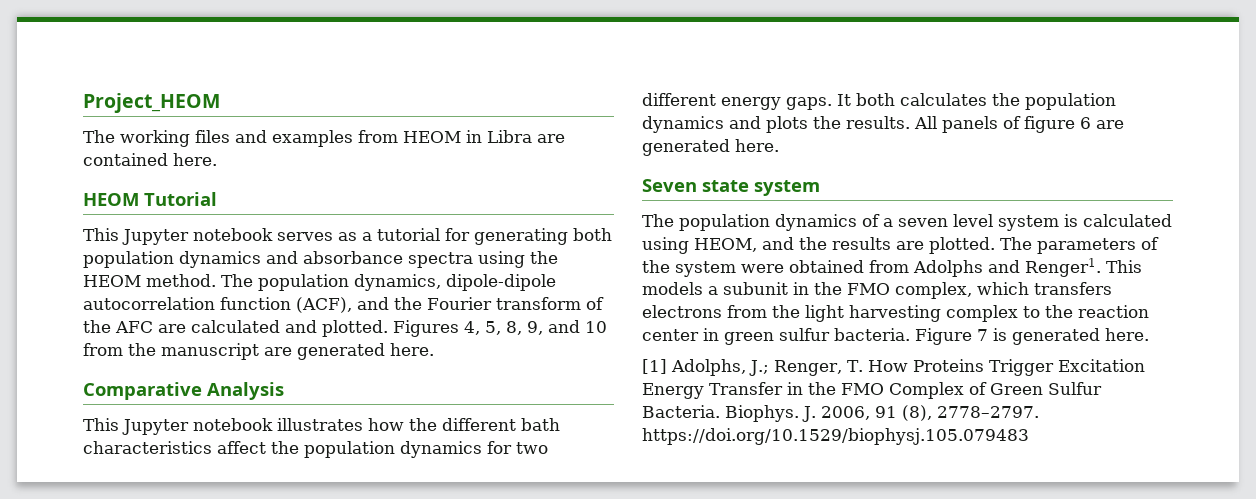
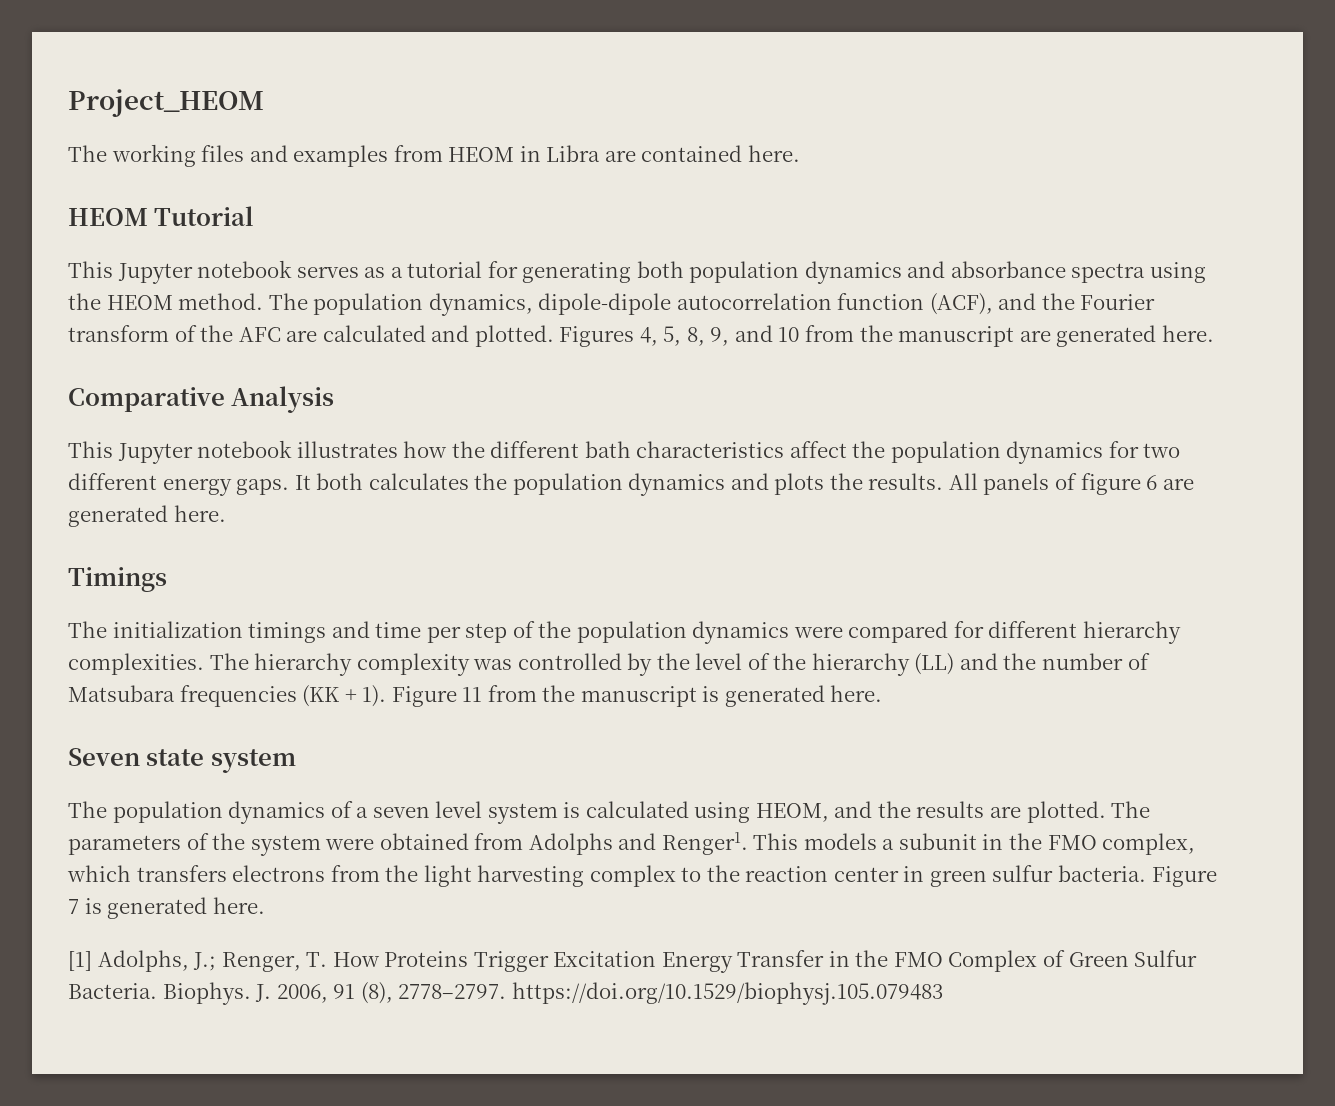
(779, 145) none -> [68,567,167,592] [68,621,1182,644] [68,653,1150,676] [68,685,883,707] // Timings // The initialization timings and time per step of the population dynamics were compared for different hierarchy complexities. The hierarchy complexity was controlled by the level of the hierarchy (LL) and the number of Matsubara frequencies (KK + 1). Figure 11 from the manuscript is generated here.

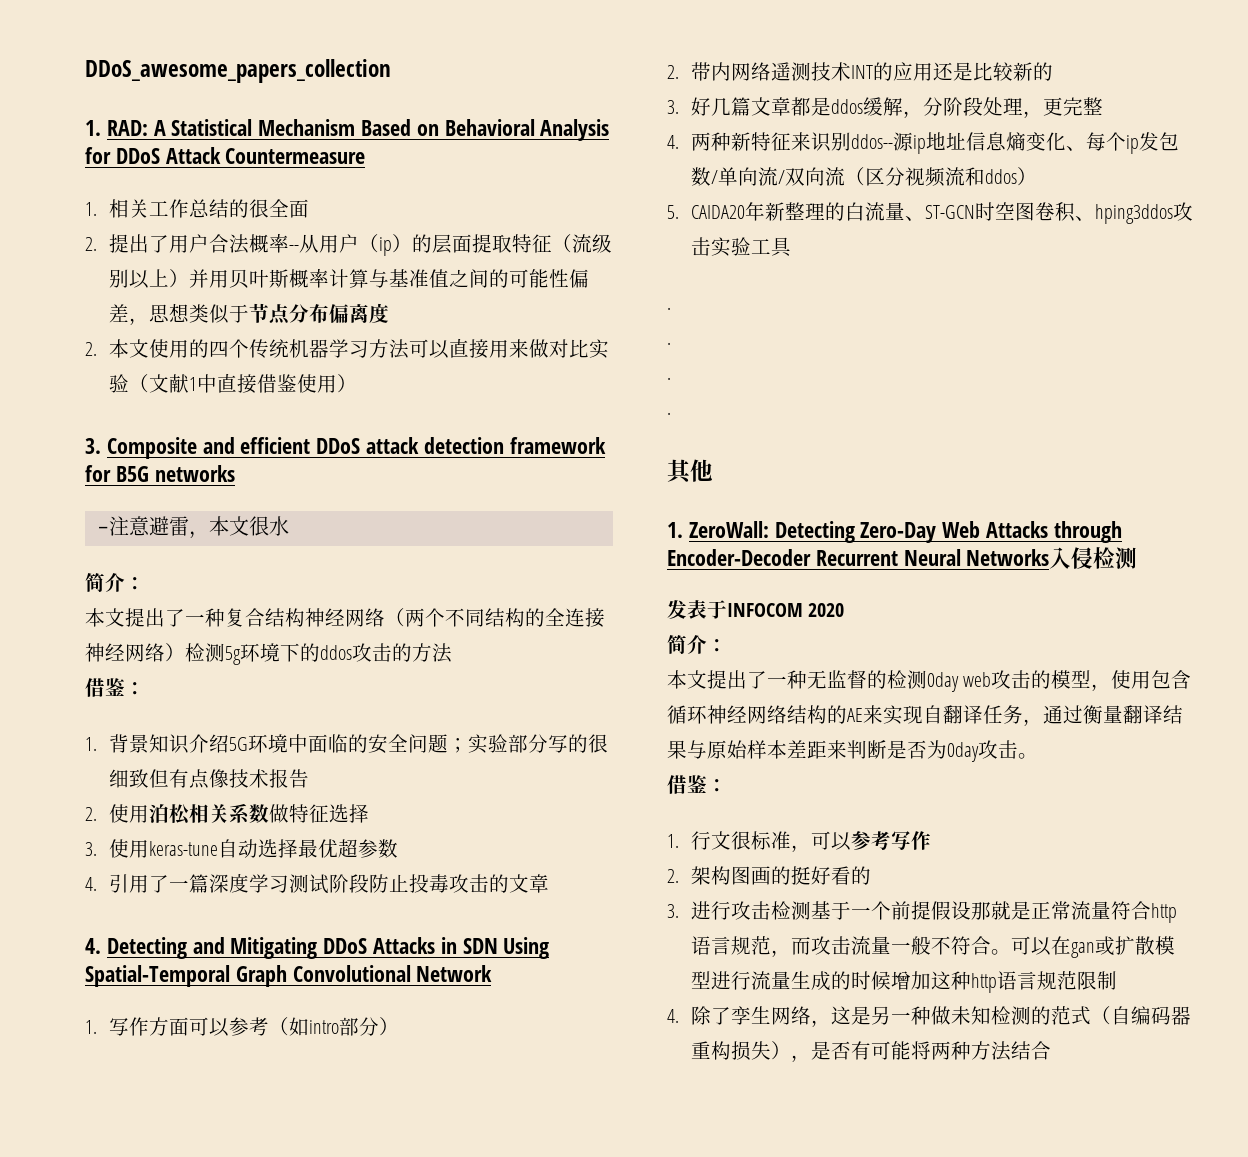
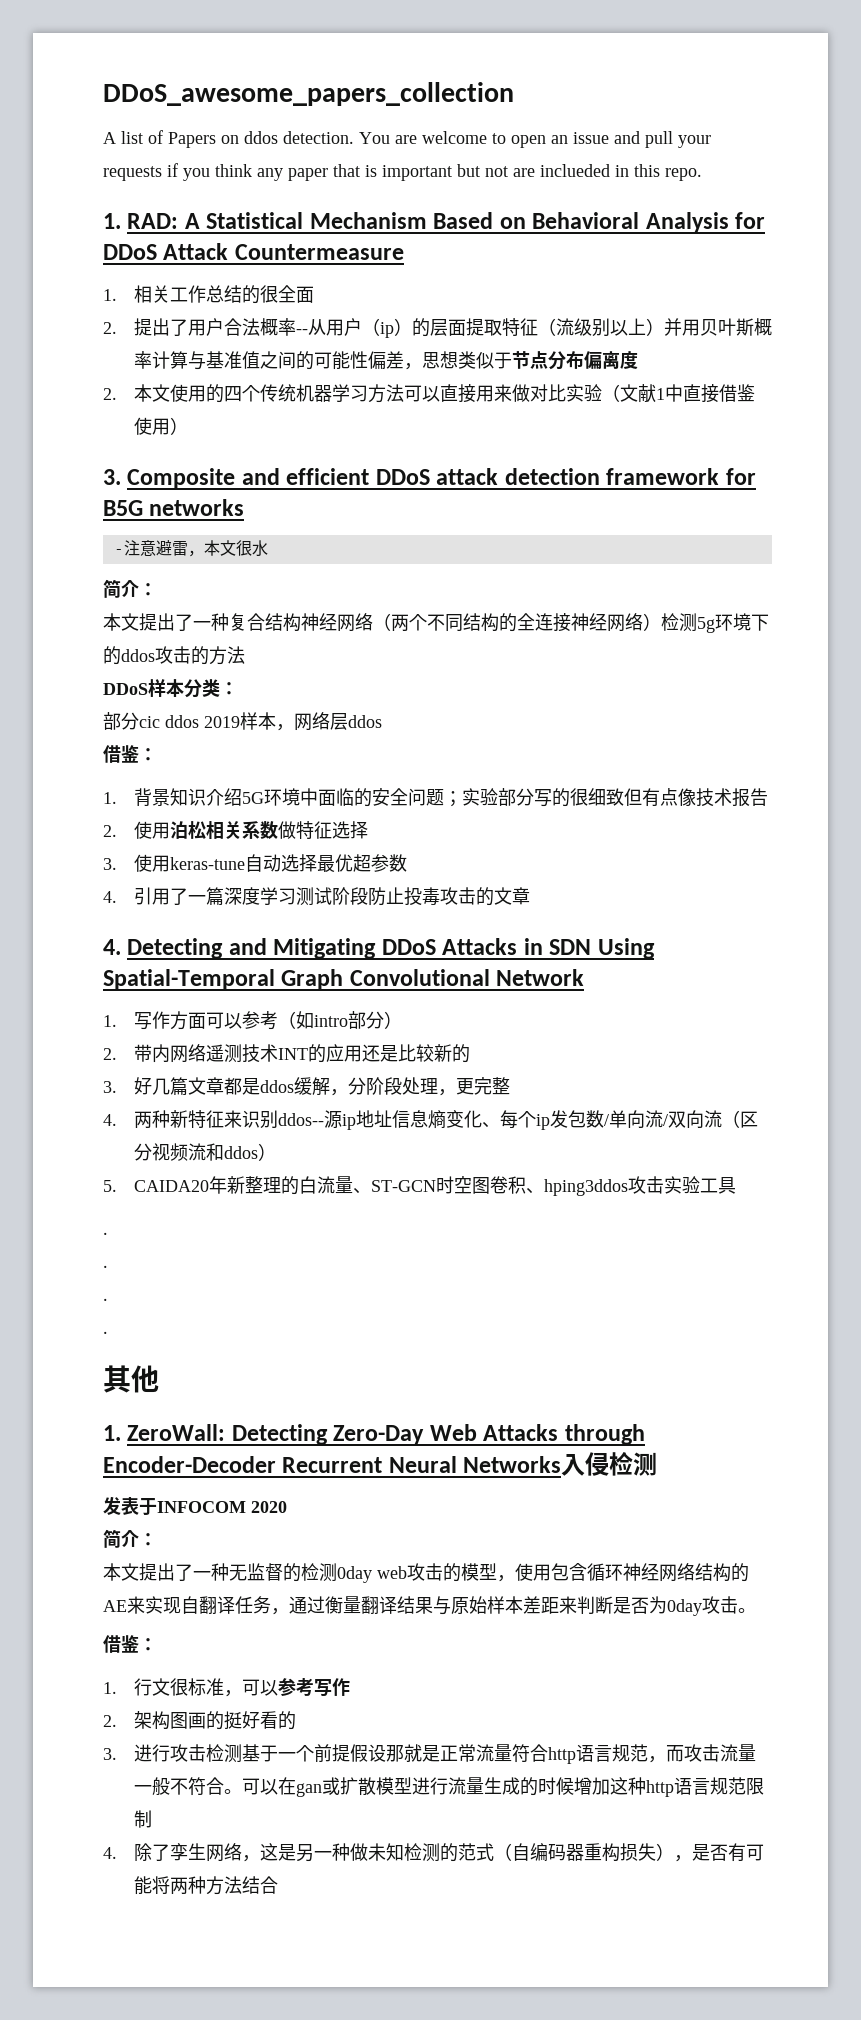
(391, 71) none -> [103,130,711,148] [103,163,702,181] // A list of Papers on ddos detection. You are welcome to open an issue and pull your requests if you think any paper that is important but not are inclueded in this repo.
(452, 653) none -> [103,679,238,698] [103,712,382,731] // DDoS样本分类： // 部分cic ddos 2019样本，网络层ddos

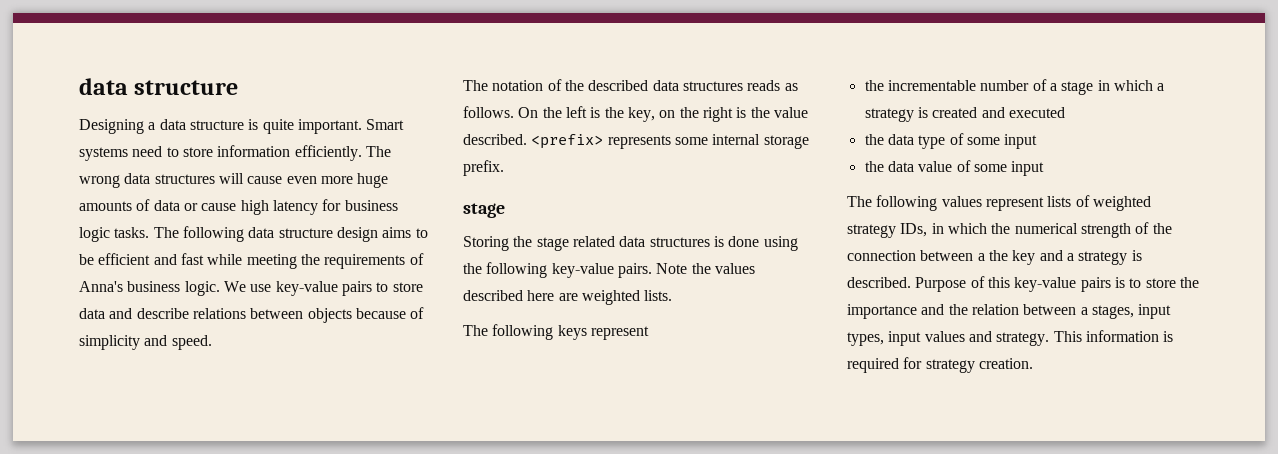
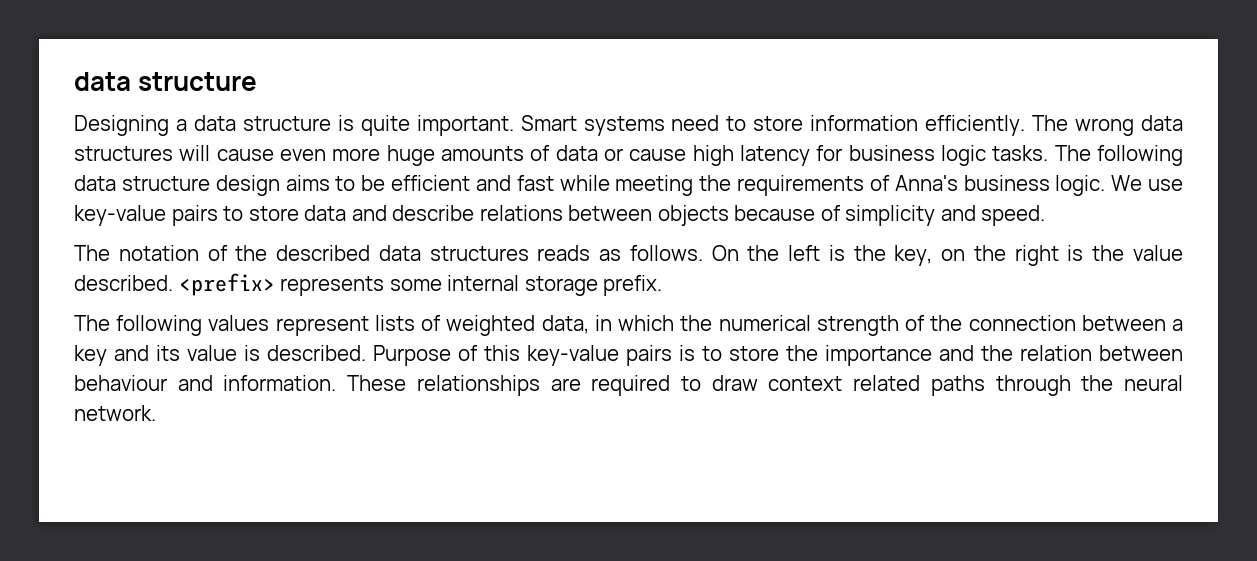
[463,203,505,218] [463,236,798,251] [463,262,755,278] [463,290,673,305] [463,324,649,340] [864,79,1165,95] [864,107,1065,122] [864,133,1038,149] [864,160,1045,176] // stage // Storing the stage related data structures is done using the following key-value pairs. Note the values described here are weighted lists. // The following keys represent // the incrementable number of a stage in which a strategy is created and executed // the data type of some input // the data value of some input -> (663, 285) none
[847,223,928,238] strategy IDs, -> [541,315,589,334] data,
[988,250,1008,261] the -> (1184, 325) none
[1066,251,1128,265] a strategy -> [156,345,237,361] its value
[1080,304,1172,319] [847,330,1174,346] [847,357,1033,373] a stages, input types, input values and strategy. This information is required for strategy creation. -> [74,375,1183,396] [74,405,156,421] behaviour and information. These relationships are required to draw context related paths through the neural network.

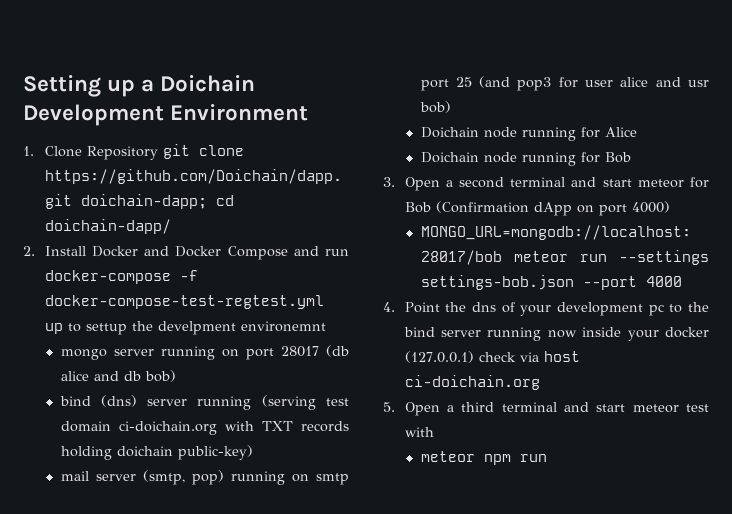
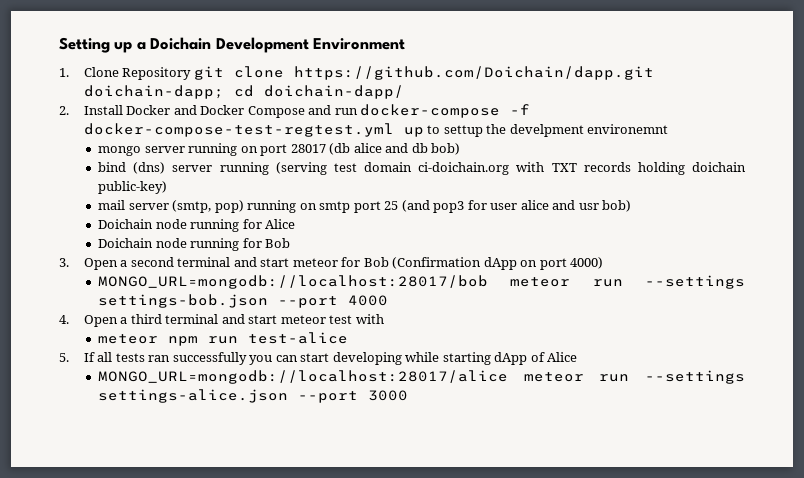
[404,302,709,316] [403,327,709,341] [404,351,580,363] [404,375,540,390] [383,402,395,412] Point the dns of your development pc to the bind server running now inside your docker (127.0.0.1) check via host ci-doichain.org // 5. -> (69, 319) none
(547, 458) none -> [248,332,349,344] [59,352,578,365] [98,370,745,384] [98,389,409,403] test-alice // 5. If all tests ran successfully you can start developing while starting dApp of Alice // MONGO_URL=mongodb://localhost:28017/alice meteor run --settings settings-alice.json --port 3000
■ ■ ■ ■ ■ ■ ■
-- Aim of the task --
Every line from the start of the material through the line holding "(452, 653) none" must be returned exactly, and the pictures must not.

-- Answer section --
(779, 145) none -> [68,567,167,592] [68,621,1182,644] [68,653,1150,676] [68,685,883,707] // Timings // The initialization timings and time per step of the population dynamics were compared for different hierarchy complexities. The hierarchy complexity was controlled by the level of the hierarchy (LL) and the number of Matsubara frequencies (KK + 1). Figure 11 from the manuscript is generated here.

(391, 71) none -> [103,130,711,148] [103,163,702,181] // A list of Papers on ddos detection. You are welcome to open an issue and pull your requests if you think any paper that is important but not are inclueded in this repo.
(452, 653) none -> [103,679,238,698] [103,712,382,731] // DDoS样本分类： // 部分cic ddos 2019样本，网络层ddos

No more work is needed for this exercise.